To do: Restate word for word every line from the one containing "subtotal: 12219.00 -> 11715.00" to the last line of the records below.

━━━ Records shown ━━━

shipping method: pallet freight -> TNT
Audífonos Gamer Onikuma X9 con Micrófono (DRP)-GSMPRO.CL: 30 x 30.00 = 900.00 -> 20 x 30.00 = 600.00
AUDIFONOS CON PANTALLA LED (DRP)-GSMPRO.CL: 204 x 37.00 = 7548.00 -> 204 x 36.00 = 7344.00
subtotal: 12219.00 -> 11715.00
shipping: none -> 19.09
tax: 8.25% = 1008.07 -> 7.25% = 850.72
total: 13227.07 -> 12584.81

━━━

Solution to the exercise:
subtotal: 12219.00 -> 11715.00
shipping: none -> 19.09
tax: 8.25% = 1008.07 -> 7.25% = 850.72
total: 13227.07 -> 12584.81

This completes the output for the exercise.